Chronic lymphatic leukemia (CLL) is a cancer of the blood characterized by exaggerated production of B-lymphocytes. B lymphocytes protect the body against germs by producing proteins called antibodies.
In CLL, the abnormal B lymphocytes progressively infiltrate bone marrow, lymphatic tissue (lymph nodes and spleen primarily) and other organs such as the liver. The clinical manifestations of the disease are the result of these infiltrations that displace the normal elements of the blood, preventing the correct operation of the affected organs. In addition, the lymphocytes that are produced do not work properly and cannot fulfil their mission of defending the body.
Usually, the CLL affects people over 60 and progresses very slowly. In over 80% of patients, CLL is diagnosed through a routine blood test or accidentally, since it is usually totally asymptomatic. In all other cases, the main symptoms may include: weakness, adenopathies (enlarged lymph nodes) and repeated infections. It is not unusual to present splenomegaly (swelling of the spleen) or hepatomegaly (enlarged liver) that can cause abdominal discomfort. Unlike with lymphomas, fever, night sweats and weight loss are not frequent (10 %).
A blood test is enough to establish the diagnosis of CLL.
The prognosis of a patient with CLL is highly variable, depending on the presence or absence of a number of prognostic factors such as: the stage of the disease, the duplication time for the number of lymphocytes, the presence of certain cytogenetic abnormalities, and the increase in certain serologic markers.
5-10% of patients with CLL suffer an evolution towards an aggressive variety of lymphoma, called Richter syndrome, which requires intensive chemotherapy.

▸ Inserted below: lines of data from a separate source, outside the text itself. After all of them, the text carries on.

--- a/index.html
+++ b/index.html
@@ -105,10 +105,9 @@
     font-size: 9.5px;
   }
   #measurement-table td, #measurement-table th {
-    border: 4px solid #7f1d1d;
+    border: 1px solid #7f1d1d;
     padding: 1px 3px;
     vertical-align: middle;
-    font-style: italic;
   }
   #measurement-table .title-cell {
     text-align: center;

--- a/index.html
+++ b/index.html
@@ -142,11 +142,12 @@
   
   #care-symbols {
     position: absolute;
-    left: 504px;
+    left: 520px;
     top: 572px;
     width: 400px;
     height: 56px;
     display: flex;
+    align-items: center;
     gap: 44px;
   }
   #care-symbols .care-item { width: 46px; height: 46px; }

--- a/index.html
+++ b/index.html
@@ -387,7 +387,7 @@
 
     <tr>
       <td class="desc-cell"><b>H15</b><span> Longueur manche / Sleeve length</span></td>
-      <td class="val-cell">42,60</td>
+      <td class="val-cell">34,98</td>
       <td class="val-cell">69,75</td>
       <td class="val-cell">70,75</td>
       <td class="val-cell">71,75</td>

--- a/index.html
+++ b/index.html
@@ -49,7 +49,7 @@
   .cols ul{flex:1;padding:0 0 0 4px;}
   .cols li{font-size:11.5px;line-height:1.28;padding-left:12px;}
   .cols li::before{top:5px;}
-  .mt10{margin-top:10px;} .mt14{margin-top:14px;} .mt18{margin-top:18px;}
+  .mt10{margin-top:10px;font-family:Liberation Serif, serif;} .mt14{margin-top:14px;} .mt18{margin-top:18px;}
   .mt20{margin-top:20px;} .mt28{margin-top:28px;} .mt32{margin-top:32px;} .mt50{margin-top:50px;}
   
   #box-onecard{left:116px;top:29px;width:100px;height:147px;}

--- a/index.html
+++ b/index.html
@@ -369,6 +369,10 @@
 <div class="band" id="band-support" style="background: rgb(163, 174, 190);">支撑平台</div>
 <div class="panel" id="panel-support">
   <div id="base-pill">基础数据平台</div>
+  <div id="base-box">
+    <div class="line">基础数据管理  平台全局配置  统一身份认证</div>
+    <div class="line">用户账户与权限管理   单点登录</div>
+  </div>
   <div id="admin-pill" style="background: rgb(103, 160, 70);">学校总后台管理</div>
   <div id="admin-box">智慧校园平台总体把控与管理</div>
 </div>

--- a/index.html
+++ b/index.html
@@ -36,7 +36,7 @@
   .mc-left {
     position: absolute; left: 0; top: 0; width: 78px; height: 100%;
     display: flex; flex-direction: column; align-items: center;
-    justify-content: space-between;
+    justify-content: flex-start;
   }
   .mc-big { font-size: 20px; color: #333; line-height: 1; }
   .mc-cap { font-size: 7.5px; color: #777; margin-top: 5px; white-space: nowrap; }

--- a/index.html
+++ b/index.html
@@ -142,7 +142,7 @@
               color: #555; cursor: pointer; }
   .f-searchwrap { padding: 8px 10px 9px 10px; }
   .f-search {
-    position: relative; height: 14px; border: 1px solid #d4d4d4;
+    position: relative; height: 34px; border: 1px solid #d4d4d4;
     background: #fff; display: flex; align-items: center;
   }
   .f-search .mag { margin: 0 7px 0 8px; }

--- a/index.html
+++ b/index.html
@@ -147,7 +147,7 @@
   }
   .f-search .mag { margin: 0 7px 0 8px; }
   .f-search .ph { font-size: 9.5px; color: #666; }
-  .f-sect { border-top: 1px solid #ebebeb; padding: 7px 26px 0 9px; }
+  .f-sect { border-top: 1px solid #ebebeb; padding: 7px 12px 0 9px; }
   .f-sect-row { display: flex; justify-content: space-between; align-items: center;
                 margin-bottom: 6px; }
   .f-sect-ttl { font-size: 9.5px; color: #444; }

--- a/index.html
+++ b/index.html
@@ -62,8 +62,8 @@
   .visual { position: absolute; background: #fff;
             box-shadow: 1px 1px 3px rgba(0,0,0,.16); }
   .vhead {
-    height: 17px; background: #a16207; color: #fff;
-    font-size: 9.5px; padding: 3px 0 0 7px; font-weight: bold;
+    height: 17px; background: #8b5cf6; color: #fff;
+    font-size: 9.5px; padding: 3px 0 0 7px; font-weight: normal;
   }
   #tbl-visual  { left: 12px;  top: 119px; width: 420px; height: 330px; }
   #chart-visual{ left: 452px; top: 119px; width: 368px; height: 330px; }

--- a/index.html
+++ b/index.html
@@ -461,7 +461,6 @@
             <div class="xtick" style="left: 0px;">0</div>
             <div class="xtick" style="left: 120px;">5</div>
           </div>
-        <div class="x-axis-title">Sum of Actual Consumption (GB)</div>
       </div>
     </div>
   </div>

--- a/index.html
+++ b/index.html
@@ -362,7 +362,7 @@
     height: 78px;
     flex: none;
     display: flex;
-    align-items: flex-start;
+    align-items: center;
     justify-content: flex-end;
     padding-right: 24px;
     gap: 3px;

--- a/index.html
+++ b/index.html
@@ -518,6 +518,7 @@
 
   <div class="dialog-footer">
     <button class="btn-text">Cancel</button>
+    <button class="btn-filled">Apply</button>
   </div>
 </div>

Patients with CLL in the initial phase do not normally require treatment for years and can lead a normal life. The criteria for initiating treatment are the presence of: very obvious systemic symptoms (fever, sweating, weight loss), lymphadenopathy or splenomegaly of large size causing discomfort, frequent or recurrent infections, progressive increase in anaemia and/or progressive decrease of the number of platelets and very fast duplication times for lymphocytes (less than 12 months). Very high counts of lymphocytes are not, by themselves, a criterion to start treatment.
These patients must receive treatment with one of the multiple chemotherapeutic schemes currently in use. None of these treatments leads to fully curing CLL, though the responses attained can be maintained for many years.
Unlike other leukemias, CLL is not usually treated with haematopoietic stem cell transplantation, due to the advanced age of most of the patients. In any case, young patients with aggressive CLL may benefit from this therapeutic measure if they have a compatible donor, as this is the only therapeutic option that allows the disease to be cured.